NASH:Well, in returning to the Lower East Side again, well, we were talking about the boarders. Well, tell me something about the Lower East Side. What school did you go to?
MERNOFF:Public School 15 on Fourth Street and Avenue C, I think C and D.
NASH:What was that experience like?
MERNOFF:It was a marvelous experience. It was very rewarding. We came to this country in the spring just before Passover, so we actually did not get into school until September. By September all of us children spoke English fluently. Of course, the first word my brother learned was, "Get out of here," because that's what he heard in the streets. But we learned to speak fluently and, of course, all of us were good students. I happened to be the best, so I skipped from the first grade into the third, the third to fifth, the fifth to the sixth, seventh. I was out in no time and I graduated and went to high school. But I could not complete my high school because I felt my earnings were needed because we had, see, my sister worked as a milliner. The earnings were very small, very meager, and my father got sick so his earnings were cut off completely. He was very sick, he was hospitalized for years. Then my oldest brother got a smattering of education. I think he had to quit in his, I think in the fourth or fifth grade. My brother who is two years older than I am went just about a year more --that is, as I said, my sister was working as a milliner, but all the rest of us were going to school, sold newspaper in seventh Street Park, Seventh Street and . . .

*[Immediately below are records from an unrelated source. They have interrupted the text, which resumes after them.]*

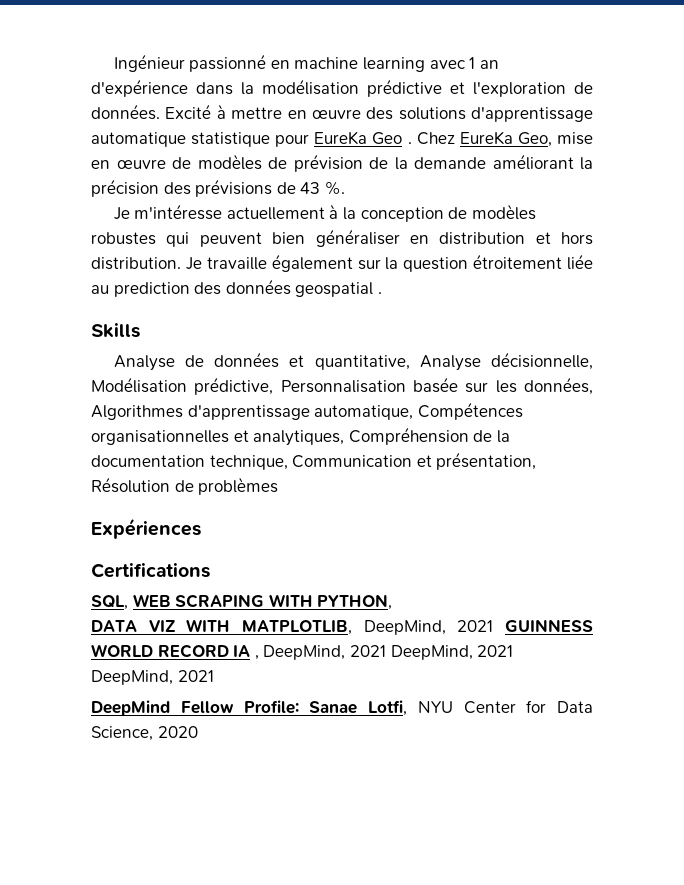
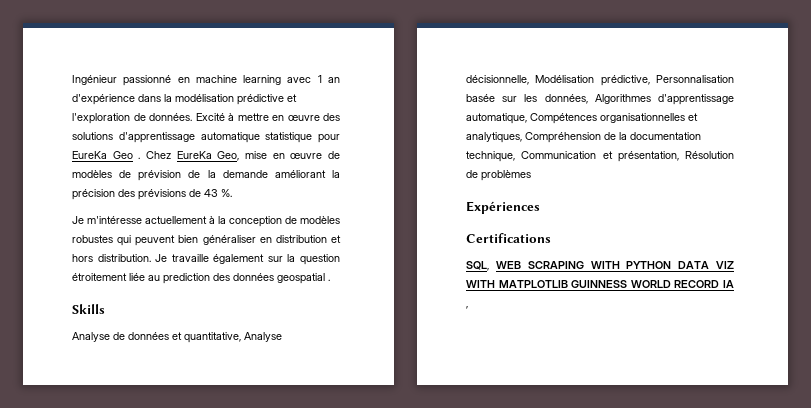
[317,594,393,610] PYTHON, // -> [626,261,672,269] PYTHON
[241,620,494,635] MATPLOTLIB, DeepMind, 2021 -> [498,280,568,288] MATPLOTLIB
[263,645,514,660] [91,670,214,685] [91,700,593,716] [91,726,198,741] DeepMind, 2021 DeepMind, 2021 DeepMind, 2021 // DeepMind Fellow Profile: Sanae Lotfi, NYU Center for Data Science, 2020 -> (468, 307) none

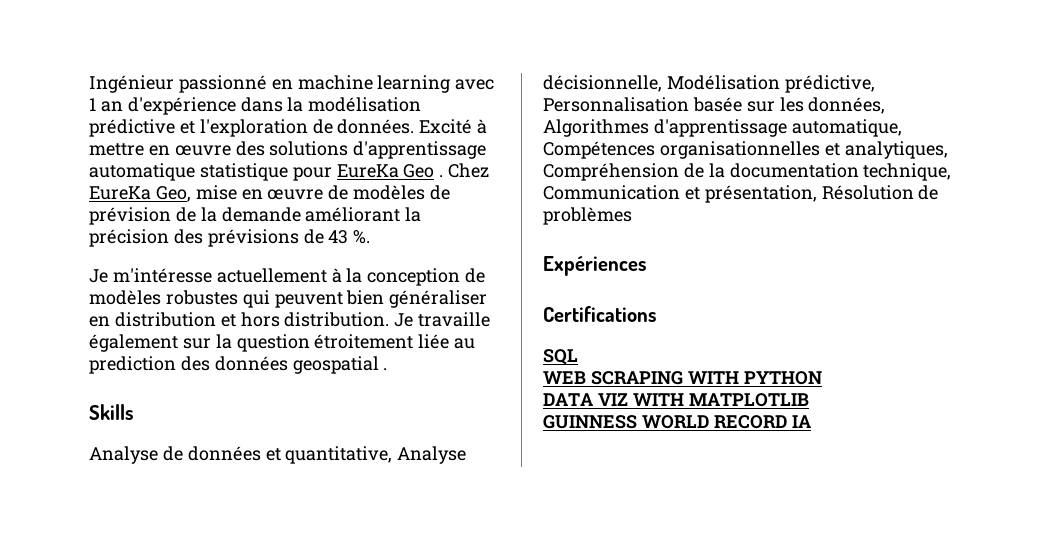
[466,261,489,271] SQL, -> [543,349,578,365] SQL //
(672, 265) none -> (822, 378) //
(568, 284) none -> (809, 400) //
[466,306,468,309] , -> (811, 421) none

NASH:Thompkins Square Park?
MERNOFF:Thompkins Square Park, and I was the runner. I used to go run down to the newspaper office on east Broadway for the later editions, and then I supplied them with the newspapers. They used to carry stacks. I was that big. And then when I saw that the newspapers were not selling as fast as they should, I found myself another corner of the park and I stood there yelling, "Morning Journal",
NASH:Not the Forward ?
MERNOFF:Yes, Forward , yes, all the newspapers.
NASH:What about English-speaking newspapers?
MERNOFF:No, Journal , we sold the Journal , yes.
NASH:Why is it that you sold Yiddish newspapers? In that area people didn't buy English language?
MERNOFF:That's right, it was all Jewish speaking. And in between my brothers did other things. They shined shoes, and at that time there was sort of a racket. They used to stand on a corner with a scale and weigh people for a penny. You paid a penny and you got your weight.
NASH:And why was that a racket?
MERNOFF:Well, actually it was not a racket, but it was a common sight at that time. That's what it was. It was a common thing. All immigrants did more or less the same depending on their situation. So, that was all during the time my father was sick and we just had to supplement my sister's income, my sister's earnings, and after all, what the boarders paid barely covered their food, their own food. Nobody took advantage of anyone. You know, you protected. Of course, the relatives paid nothing. Later on when they were able to get work, they started to pay a little bit toward the food, but our income was very meager.
NASH:How many years did you have relatives living with you?
MERNOFF:We had about six years, about six years, and some relatives of my mother, we brought my mother's nieces, two nieces stayed with us until they were married. They remained, they were part of the family.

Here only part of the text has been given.